== DATASET CONTENT ==
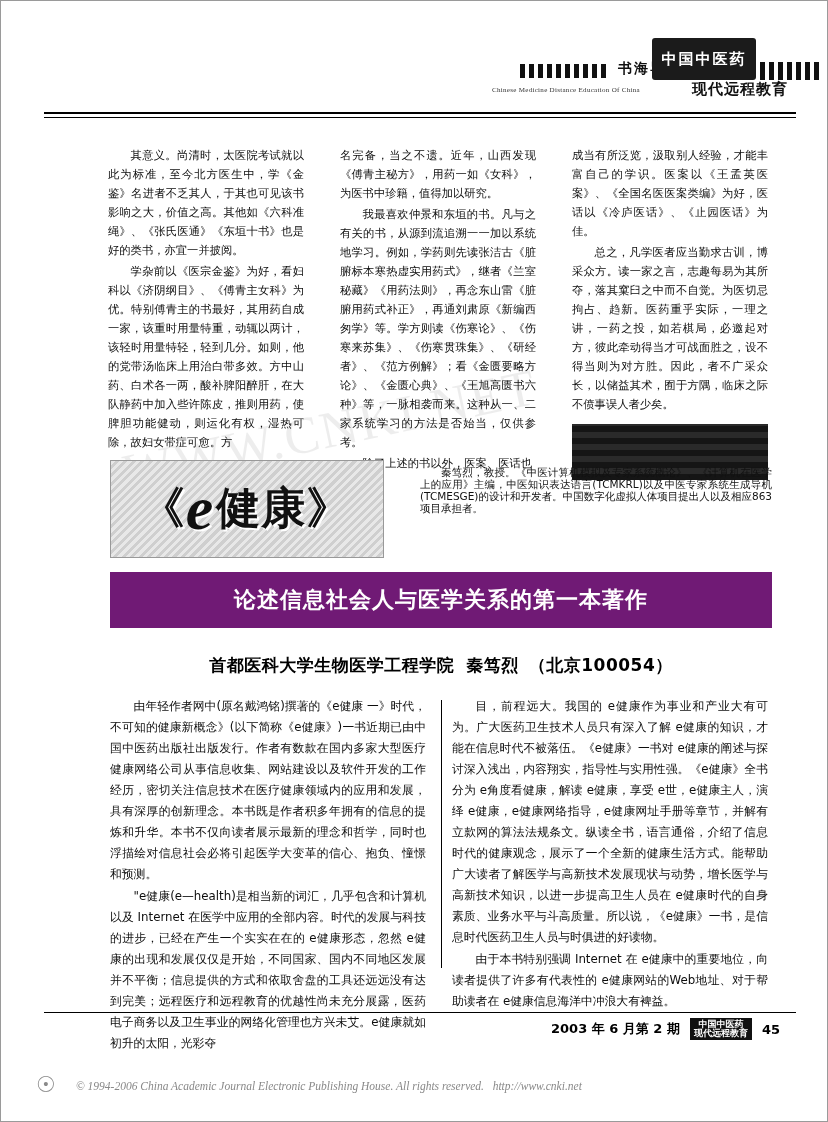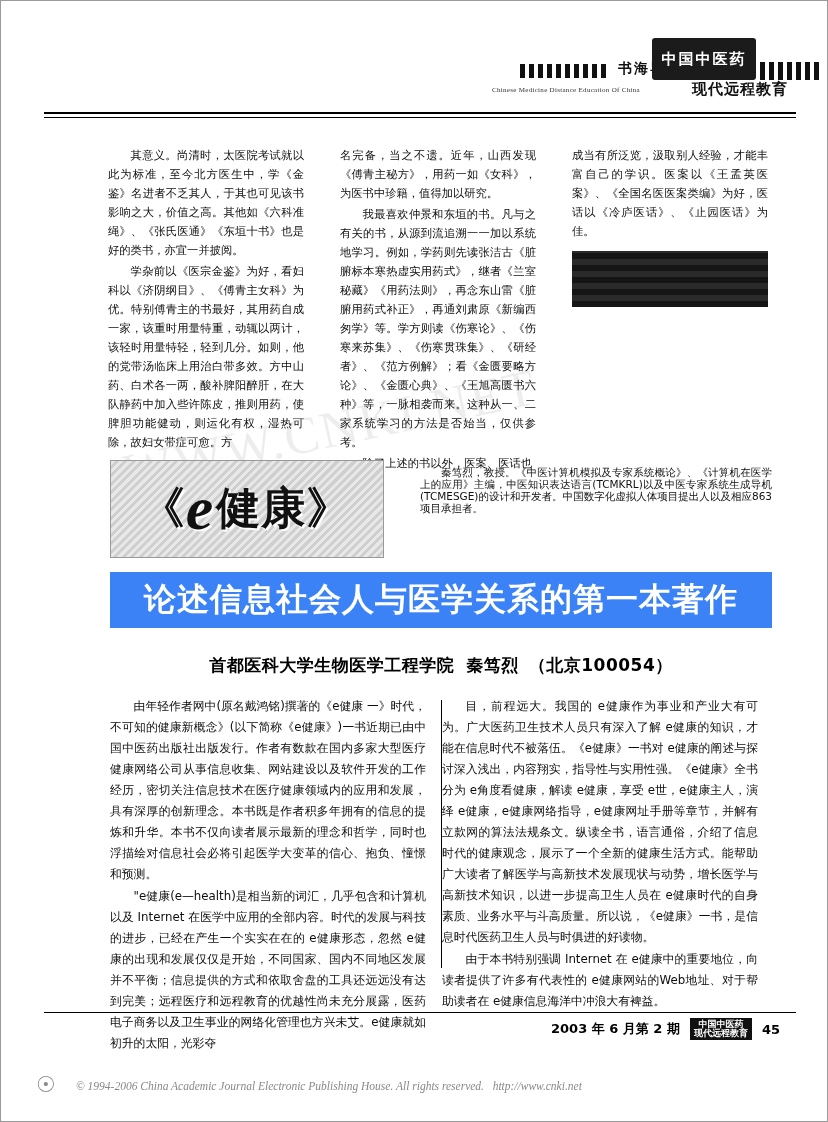--- a/index.html
+++ b/index.html
@@ -186,26 +186,26 @@
     text-indent: 2em;
     color: #111;
   }
   
   .banner {
     position: absolute;
     left: 110px;
     top: 572px;
     width: 662px;
     height: 56px;
-    background: #3b82f6;
+    background: #701a75;
     color: #fff;
     display: flex;
     align-items: center;
     justify-content: center;
-    font-size: 32px;
+    font-size: 22px;
     font-weight: bold;
     letter-spacing: 1px;
   }
   
   .byline {
     position: absolute;
     left: 110px;
     top: 654px;
     width: 662px;
     text-align: center;
@@ -215,21 +215,21 @@
   }
   .byline .name { margin-left: 12px; }
   .byline .addr { margin-left: 10px; font-weight: bold; }
   
   .botcols {
     position: absolute;
     left: 110px;
     top: 696px;
     width: 662px;
     display: flex;
-    gap: 16px;
+    gap: 26px;
   }
   .bcol {
     width: 316px;
     font-size: 11.8px;
     line-height: 21px;
     text-align: justify;
     color: #0d0d0d;
   }
   .bcol p { margin: 0 0 1px 0; text-indent: 2em; }
   .vline-bot {
@@ -317,20 +317,21 @@
       <p>其意义。尚清时，太医院考试就以此为标准，至今北方医生中，学《金鉴》名进者不乏其人，于其也可见该书影响之大，价值之高。其他如《六科准绳》、《张氏医通》《东垣十书》也是好的类书，亦宜一并披阅。</p>
       <p>学杂前以《医宗金鉴》为好，看妇科以《济阴纲目》、《傅青主女科》为优。特别傅青主的书最好，其用药自成一家，该重时用量特重，动辄以两计，该轻时用量特轻，轻到几分。如则，他的党带汤临床上用治白带多效。方中山药、白术各一两，酸补脾阳醉肝，在大队静药中加入些许陈皮，推则用药，使脾胆功能健动，则运化有权，湿热可除，故妇女带症可愈。方</p>
     </div>
     <div class="col">
       <p class="noind">名完备，当之不遗。近年，山西发现《傅青主秘方》，用药一如《女科》，为医书中珍籍，值得加以研究。</p>
       <p>我最喜欢仲景和东垣的书。凡与之有关的书，从源到流追溯一一加以系统地学习。例如，学药则先读张洁古《脏腑标本寒热虚实用药式》，继者《兰室秘藏》《用药法则》，再念东山雷《脏腑用药式补正》，再通刘肃原《新编西匆学》等。学方则读《伤寒论》、《伤寒来苏集》、《伤寒贯珠集》、《研经者》、《范方例解》；看《金匮要略方论》、《金匮心典》、《王旭高匮书六种》等，一脉相袭而来。这种从一、二家系统学习的方法是否始当，仅供参考。</p>
       <p>除了上述的书以外，医案、医话也</p>
     </div>
     <div class="col">
       <p class="noind">成当有所泛览，汲取别人经验，才能丰富自己的学识。医案以《王孟英医案》、《全国名医医案类编》为好，医话以《冷庐医话》、《止园医话》为佳。</p>
+      <p>总之，凡学医者应当勤求古训，博采众方。读一家之言，志趣每易为其所夺，落其窠臼之中而不自觉。为医切忌拘占、趋新。医药重乎实际，一理之讲，一药之投，如若棋局，必邀起对方，彼此牵动得当才可战面胜之，设不得当则为对方胜。因此，者不广采众长，以储益其术，囿于方隅，临床之际不偾事误人者少矣。</p>
       <div class="blackblock"></div>
     </div>
   </div>
 
   <div class="ehealth">
     <div class="ebox"></div>
     <div class="etext">
       <span>《</span>
         <span class="eglyph">e</span>
         <span>健康</span>

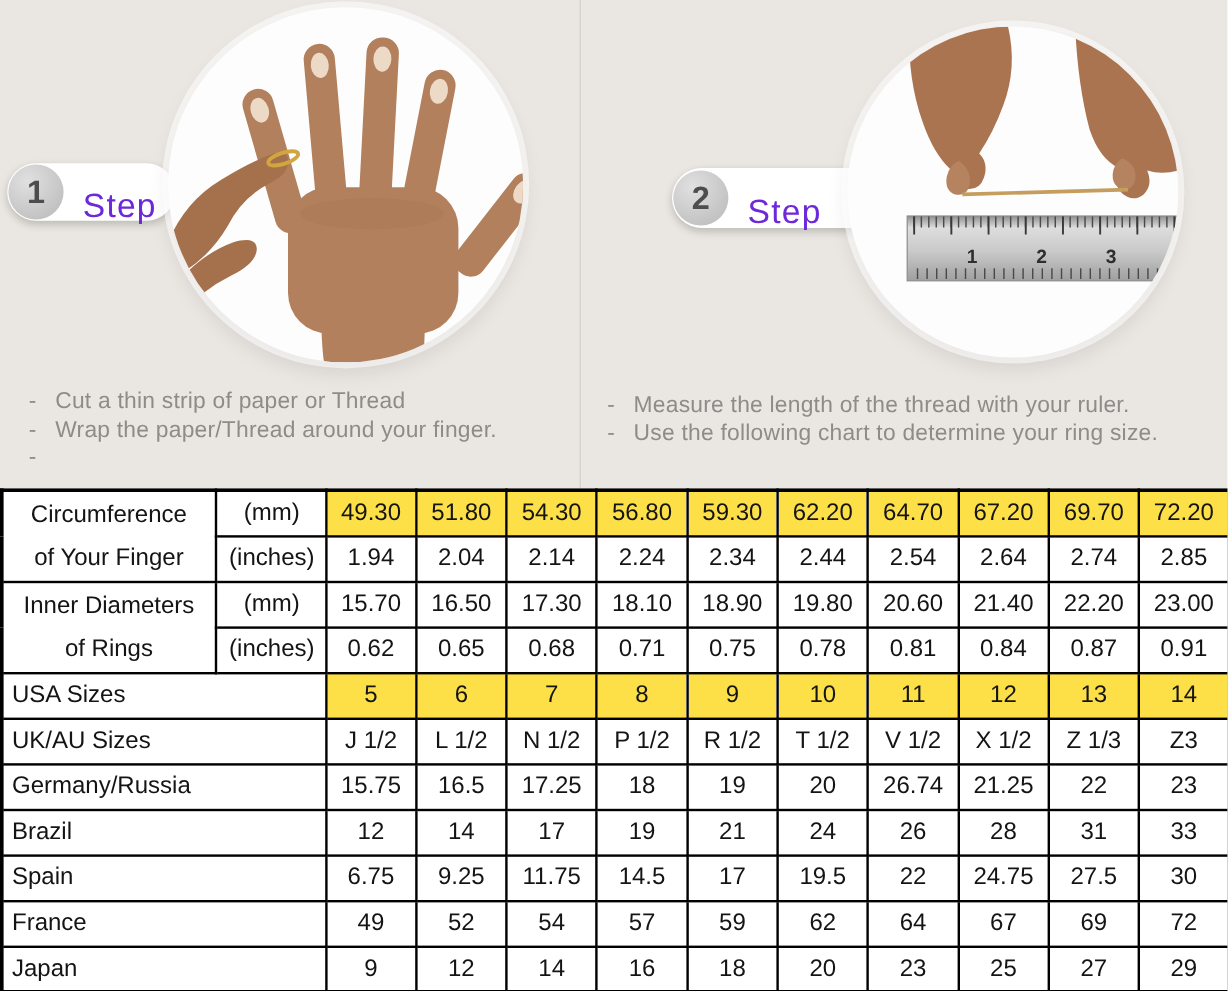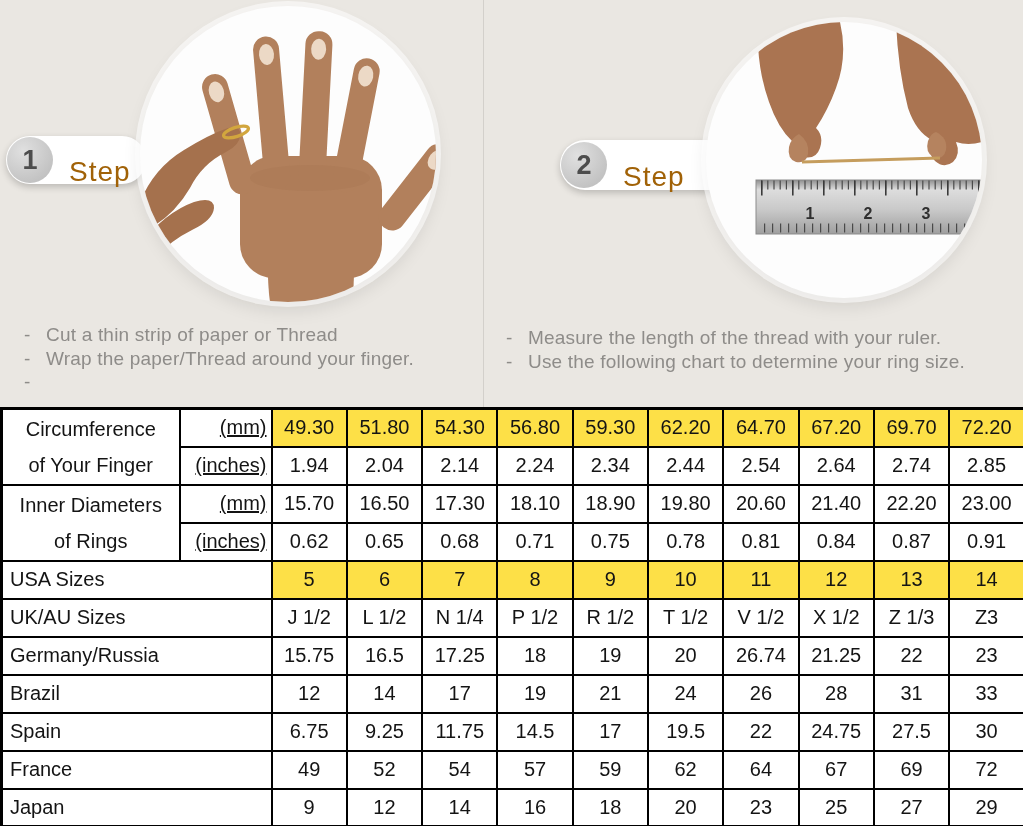--- a/index.html
+++ b/index.html
@@ -27,40 +27,40 @@
     box-shadow:0 3px 7px rgba(0,0,0,.20);
   }
   .badge-1 { left:6px;   top:136px; width:140px; height:48px; }
   .badge-2 { left:560px; top:140px; width:208px; height:50px; }
   .badge-circle {
     flex:0 0 auto; width:46px; height:46px; margin:1px; border-radius:50%;
     background:radial-gradient(circle at 35% 30%, #e0e0e0, #b8b8b8);
     display:flex; align-items:center; justify-content:center;
     font-size:27px; font-weight:bold; color:#4d4d4d;
   }
-  .badge-label { margin-left:15px; font-size:28px; color:#a16207; letter-spacing:1px;margin-top:24px; }
+  .badge-label { margin-left:15px; font-size:28px; color:#6d28d9; letter-spacing:1px;margin-top:24px; }
 
   .instructions { position:absolute; margin:0; padding:0; list-style:none;
     font-size:19px; color:#8e8c89; line-height:23.5px; letter-spacing:.2px; }
   .instr-1 { left:20px;  top:323px; width:460px; }
   .instr-2 { left:502px; top:326px; width:515px; }
   .instructions li { display:flex; }
   .instructions .dash { flex:0 0 22px; padding-left:4px; }
 
   
   .size-table {
     position:absolute; left:0; top:407px; width:1023px; height:419px;
     border-collapse:collapse; background:#ffffff; table-layout:fixed;
     font-size:20px; color:#141414; border:3px solid #000;
   }
   .size-table tr { height:38px; }
   .size-table td { border:2px solid #000; padding:0 4px; text-align:center; overflow:hidden; }
   .size-table td.label-merged { text-align:center; white-space:pre-line; line-height:36px; }
   .size-table td.label-left { text-align:left; padding-left:7px; }
-  .size-table td.unit-cell { text-align:right; padding-left:6px;text-decoration:underline; }
+  .size-table td.unit-cell { text-align:center; padding-left:6px; }
   .size-table td.shaded { background:#fde047; }
 </style>
 </head>
 <body>
 
 <div class="page">
 
   <div class="top-section">
     <div class="divider"></div>
 
@@ -249,21 +249,21 @@
           <td class="data-cell shaded">10</td>
           <td class="data-cell shaded">11</td>
           <td class="data-cell shaded">12</td>
           <td class="data-cell shaded">13</td>
           <td class="data-cell shaded">14</td>
         </tr>
         <tr>
           <td colspan="2" class="label-left">UK/AU Sizes</td>
           <td class="data-cell">J 1/2</td>
           <td class="data-cell">L 1/2</td>
-          <td class="data-cell">N 1/4</td>
+          <td class="data-cell">N 1/2</td>
           <td class="data-cell">P 1/2</td>
           <td class="data-cell">R 1/2</td>
           <td class="data-cell">T 1/2</td>
           <td class="data-cell">V 1/2</td>
           <td class="data-cell">X 1/2</td>
           <td class="data-cell">Z 1/3</td>
           <td class="data-cell">Z3</td>
         </tr>
         <tr>
           <td colspan="2" class="label-left">Germany/Russia</td>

== EXERCISE BRIEF ==
With the images excluded, output every record verbatim.

== SOLVED PROBLEM ==
--- a/index.html
+++ b/index.html
@@ -186,26 +186,26 @@
     text-indent: 2em;
     color: #111;
   }
   
   .banner {
     position: absolute;
     left: 110px;
     top: 572px;
     width: 662px;
     height: 56px;
-    background: #3b82f6;
+    background: #701a75;
     color: #fff;
     display: flex;
     align-items: center;
     justify-content: center;
-    font-size: 32px;
+    font-size: 22px;
     font-weight: bold;
     letter-spacing: 1px;
   }
   
   .byline {
     position: absolute;
     left: 110px;
     top: 654px;
     width: 662px;
     text-align: center;
@@ -215,21 +215,21 @@
   }
   .byline .name { margin-left: 12px; }
   .byline .addr { margin-left: 10px; font-weight: bold; }
   
   .botcols {
     position: absolute;
     left: 110px;
     top: 696px;
     width: 662px;
     display: flex;
-    gap: 16px;
+    gap: 26px;
   }
   .bcol {
     width: 316px;
     font-size: 11.8px;
     line-height: 21px;
     text-align: justify;
     color: #0d0d0d;
   }
   .bcol p { margin: 0 0 1px 0; text-indent: 2em; }
   .vline-bot {
@@ -317,20 +317,21 @@
       <p>其意义。尚清时，太医院考试就以此为标准，至今北方医生中，学《金鉴》名进者不乏其人，于其也可见该书影响之大，价值之高。其他如《六科准绳》、《张氏医通》《东垣十书》也是好的类书，亦宜一并披阅。</p>
       <p>学杂前以《医宗金鉴》为好，看妇科以《济阴纲目》、《傅青主女科》为优。特别傅青主的书最好，其用药自成一家，该重时用量特重，动辄以两计，该轻时用量特轻，轻到几分。如则，他的党带汤临床上用治白带多效。方中山药、白术各一两，酸补脾阳醉肝，在大队静药中加入些许陈皮，推则用药，使脾胆功能健动，则运化有权，湿热可除，故妇女带症可愈。方</p>
     </div>
     <div class="col">
       <p class="noind">名完备，当之不遗。近年，山西发现《傅青主秘方》，用药一如《女科》，为医书中珍籍，值得加以研究。</p>
       <p>我最喜欢仲景和东垣的书。凡与之有关的书，从源到流追溯一一加以系统地学习。例如，学药则先读张洁古《脏腑标本寒热虚实用药式》，继者《兰室秘藏》《用药法则》，再念东山雷《脏腑用药式补正》，再通刘肃原《新编西匆学》等。学方则读《伤寒论》、《伤寒来苏集》、《伤寒贯珠集》、《研经者》、《范方例解》；看《金匮要略方论》、《金匮心典》、《王旭高匮书六种》等，一脉相袭而来。这种从一、二家系统学习的方法是否始当，仅供参考。</p>
       <p>除了上述的书以外，医案、医话也</p>
     </div>
     <div class="col">
       <p class="noind">成当有所泛览，汲取别人经验，才能丰富自己的学识。医案以《王孟英医案》、《全国名医医案类编》为好，医话以《冷庐医话》、《止园医话》为佳。</p>
+      <p>总之，凡学医者应当勤求古训，博采众方。读一家之言，志趣每易为其所夺，落其窠臼之中而不自觉。为医切忌拘占、趋新。医药重乎实际，一理之讲，一药之投，如若棋局，必邀起对方，彼此牵动得当才可战面胜之，设不得当则为对方胜。因此，者不广采众长，以储益其术，囿于方隅，临床之际不偾事误人者少矣。</p>
       <div class="blackblock"></div>
     </div>
   </div>
 
   <div class="ehealth">
     <div class="ebox"></div>
     <div class="etext">
       <span>《</span>
         <span class="eglyph">e</span>
         <span>健康</span>

--- a/index.html
+++ b/index.html
@@ -27,40 +27,40 @@
     box-shadow:0 3px 7px rgba(0,0,0,.20);
   }
   .badge-1 { left:6px;   top:136px; width:140px; height:48px; }
   .badge-2 { left:560px; top:140px; width:208px; height:50px; }
   .badge-circle {
     flex:0 0 auto; width:46px; height:46px; margin:1px; border-radius:50%;
     background:radial-gradient(circle at 35% 30%, #e0e0e0, #b8b8b8);
     display:flex; align-items:center; justify-content:center;
     font-size:27px; font-weight:bold; color:#4d4d4d;
   }
-  .badge-label { margin-left:15px; font-size:28px; color:#a16207; letter-spacing:1px;margin-top:24px; }
+  .badge-label { margin-left:15px; font-size:28px; color:#6d28d9; letter-spacing:1px;margin-top:24px; }
 
   .instructions { position:absolute; margin:0; padding:0; list-style:none;
     font-size:19px; color:#8e8c89; line-height:23.5px; letter-spacing:.2px; }
   .instr-1 { left:20px;  top:323px; width:460px; }
   .instr-2 { left:502px; top:326px; width:515px; }
   .instructions li { display:flex; }
   .instructions .dash { flex:0 0 22px; padding-left:4px; }
 
   
   .size-table {
     position:absolute; left:0; top:407px; width:1023px; height:419px;
     border-collapse:collapse; background:#ffffff; table-layout:fixed;
     font-size:20px; color:#141414; border:3px solid #000;
   }
   .size-table tr { height:38px; }
   .size-table td { border:2px solid #000; padding:0 4px; text-align:center; overflow:hidden; }
   .size-table td.label-merged { text-align:center; white-space:pre-line; line-height:36px; }
   .size-table td.label-left { text-align:left; padding-left:7px; }
-  .size-table td.unit-cell { text-align:right; padding-left:6px;text-decoration:underline; }
+  .size-table td.unit-cell { text-align:center; padding-left:6px; }
   .size-table td.shaded { background:#fde047; }
 </style>
 </head>
 <body>
 
 <div class="page">
 
   <div class="top-section">
     <div class="divider"></div>
 
@@ -249,21 +249,21 @@
           <td class="data-cell shaded">10</td>
           <td class="data-cell shaded">11</td>
           <td class="data-cell shaded">12</td>
           <td class="data-cell shaded">13</td>
           <td class="data-cell shaded">14</td>
         </tr>
         <tr>
           <td colspan="2" class="label-left">UK/AU Sizes</td>
           <td class="data-cell">J 1/2</td>
           <td class="data-cell">L 1/2</td>
-          <td class="data-cell">N 1/4</td>
+          <td class="data-cell">N 1/2</td>
           <td class="data-cell">P 1/2</td>
           <td class="data-cell">R 1/2</td>
           <td class="data-cell">T 1/2</td>
           <td class="data-cell">V 1/2</td>
           <td class="data-cell">X 1/2</td>
           <td class="data-cell">Z 1/3</td>
           <td class="data-cell">Z3</td>
         </tr>
         <tr>
           <td colspan="2" class="label-left">Germany/Russia</td>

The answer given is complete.